With his latest work “Quixote,” that now appears to be in the United States, presented to the British-Indian author, a modernized Version of Miguel de Cervantes’ “Don Quixote”, is considered the first novel of the modern era. Rushdie’s history plays, however, not in the Spanish town of La Mancha, but in the of Donald Trump-ruled America to a time in which everything seems possible. The Indian-born Protagonist travels across the country, in search of a former Bollywood actress, he has fallen in love with, and the presenter in the United States, meanwhile, was working successfully as a TV.

The seller and his imaginary son, Sancho, are, in turn, Shape the fictional, dreamed up by a Thriller writer named Sam DuChamp, busy also with his own challenging Midlife crisis problems.

“Quixote”- smart, or self-love?

Rushdie’s “Quixote” is on the Shortlist for the Booker Prize in 2019, has not received in the English-speaking media, however, only positive reviews. A reviewer in the New York Times ruled that Rushdie’s “formula” was getting old. The British newspaper “The Guardian” wrote that while it would be interesting to explore the Blurring of fact and fiction. Rushdie’s “Quixote,” but in love, to restless and even, to be more than a Symptom of the ills that he complain.
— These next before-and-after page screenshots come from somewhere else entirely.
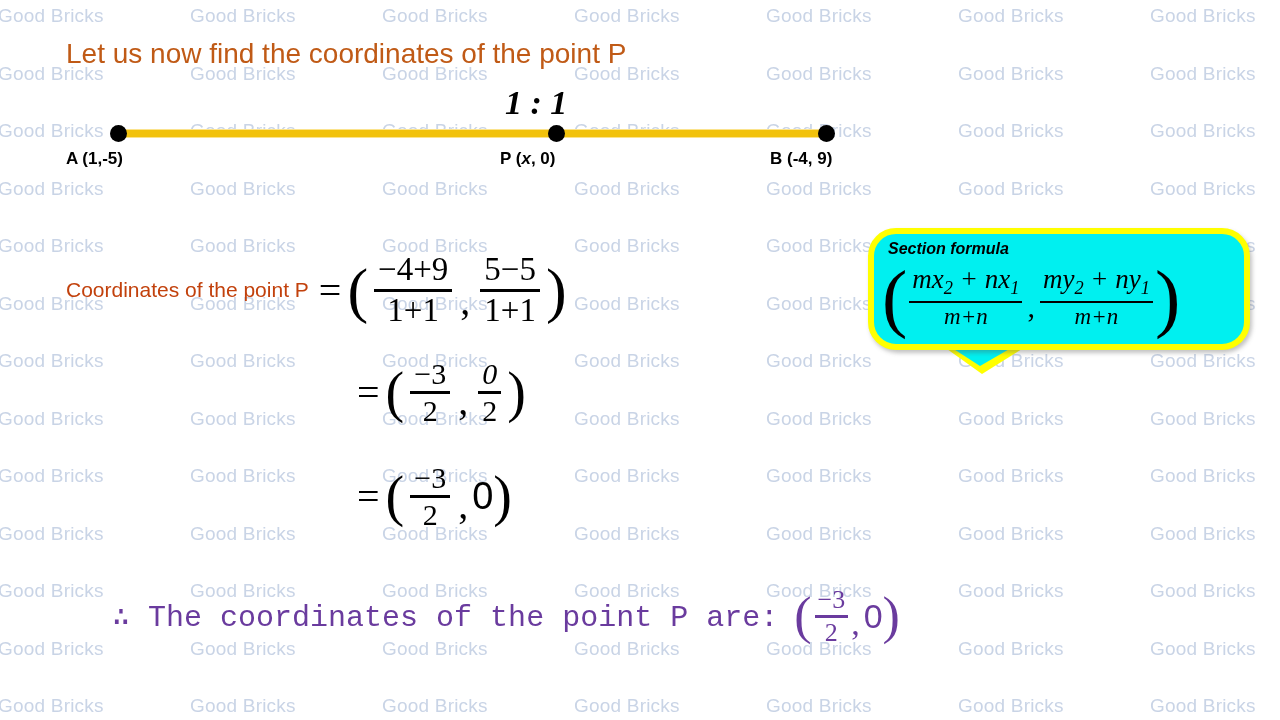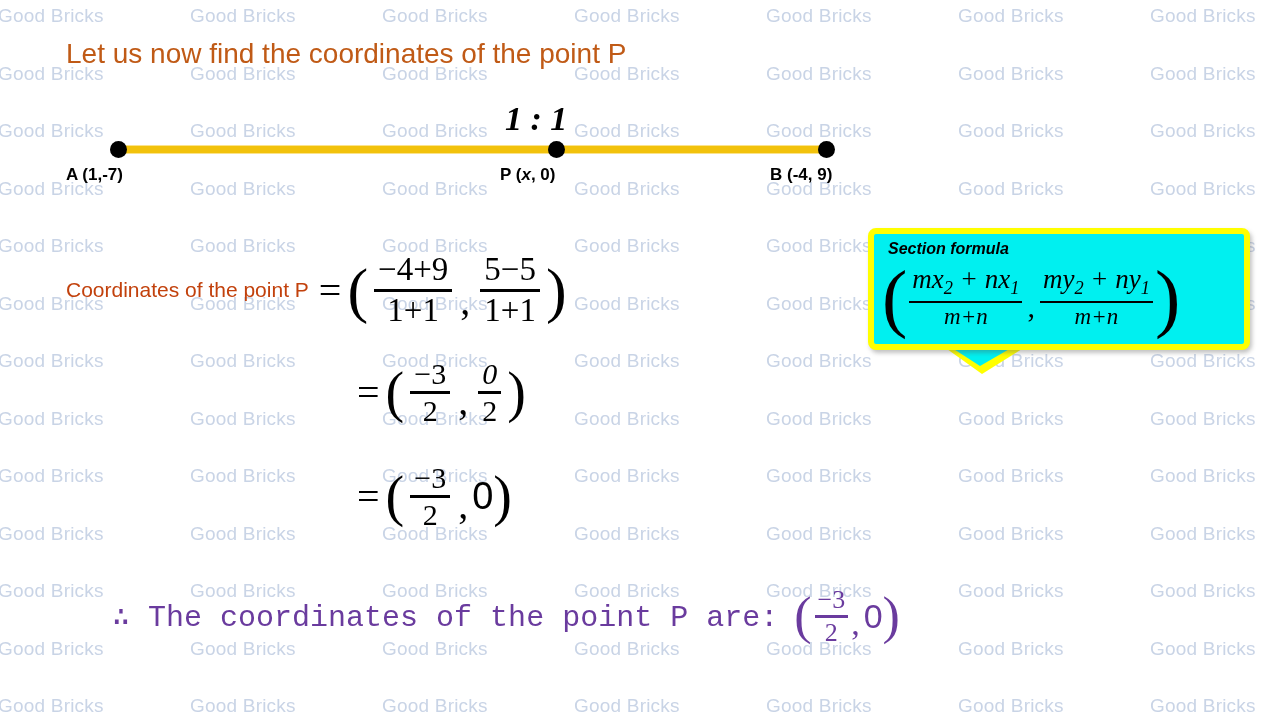--- a/index.html
+++ b/index.html
@@ -53,7 +53,7 @@
   #segment-diagram {
     position: absolute;
     left: 0;
-    top: 100px;
+    top: 84px;
     width: 1028px;
     height: 95px;
   }

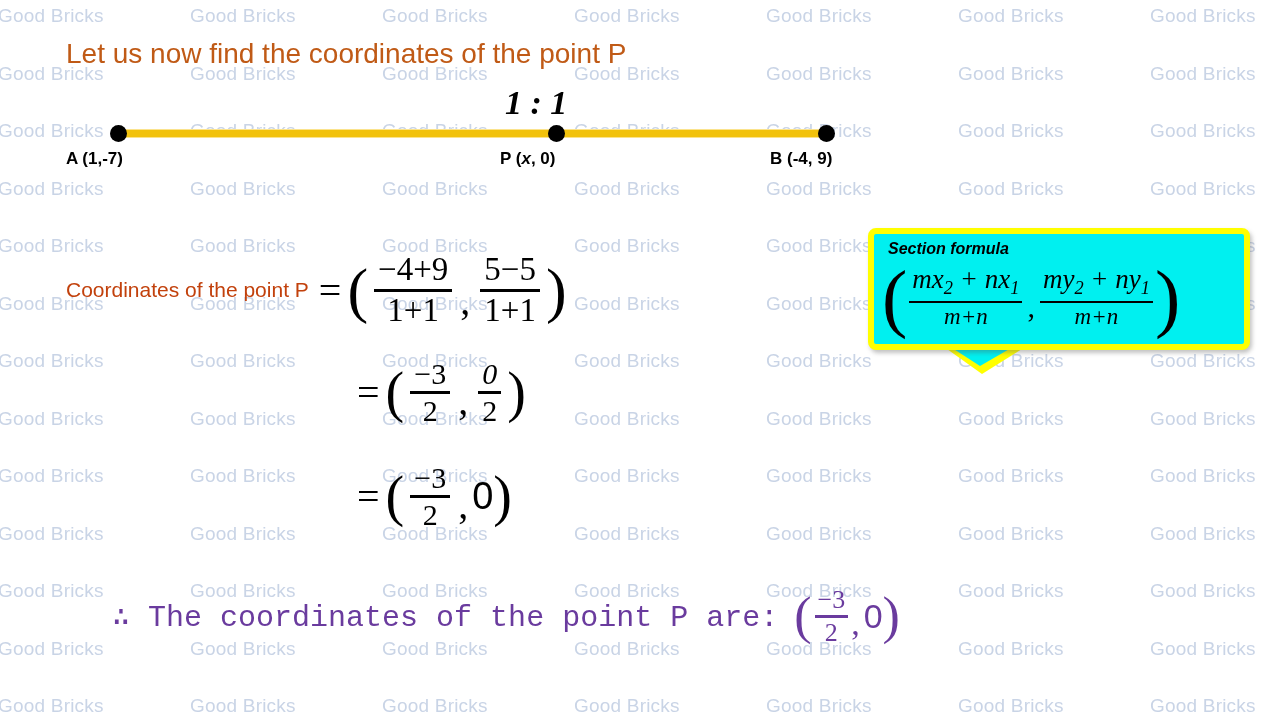--- a/index.html
+++ b/index.html
@@ -435,7 +435,7 @@
     <div class="endpoint-dot" id="dot-a"></div>
     <div class="endpoint-dot" id="dot-p"></div>
     <div class="endpoint-dot" id="dot-b"></div>
-    <div class="point-label" id="label-a">A (1,-7)</div>
+    <div class="point-label" id="label-a">A (1,-5)</div>
     <div class="point-label" id="label-p"><span>P (</span><span class="ital">x</span><span>, 0)</span></div>
     <div class="point-label" id="label-b">B (-4, 9)</div>
   </div>

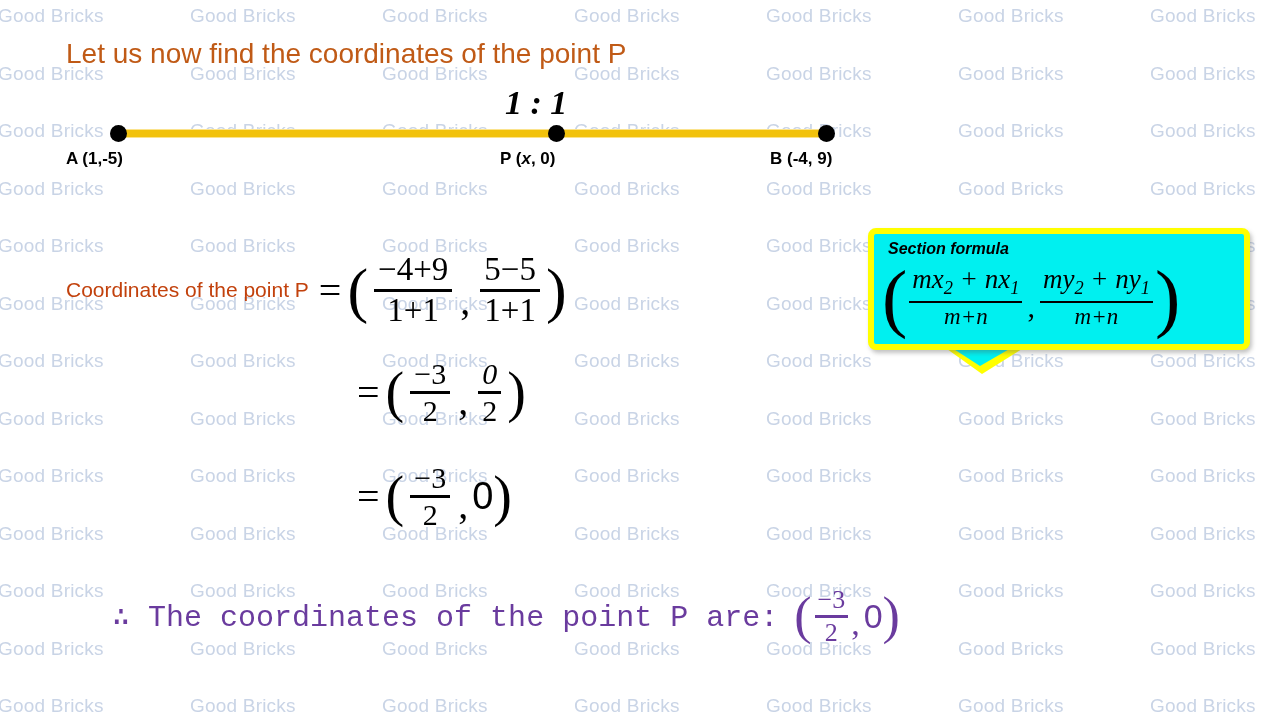--- a/index.html
+++ b/index.html
@@ -198,7 +198,7 @@
     height: 122px;
     background: #00f0f0;
     border: 6px solid #ffff00;
-    border-radius: 8px;
+    border-radius: 28px;
     box-sizing: border-box;
     box-shadow: 2px 3px 4px rgba(80,80,80,0.35);
     z-index: 3;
For the British “Sunday Times”, however, the novel is one of the “smartest meta-fictional antics of the post-modern”. The American review magazine “Kirkus Reviews” praised Rushdie even in the best of shape and called a “Quixote” as a “beautiful piece of literary Satire”.

The American “Library Journal” recommends “Quixote” as a concise, lyrical Meditation on intolerance, addiction to TV and the opioid crisis with a razor-sharp topicality and Humor on several levels-active. The novel was “extraordinary”.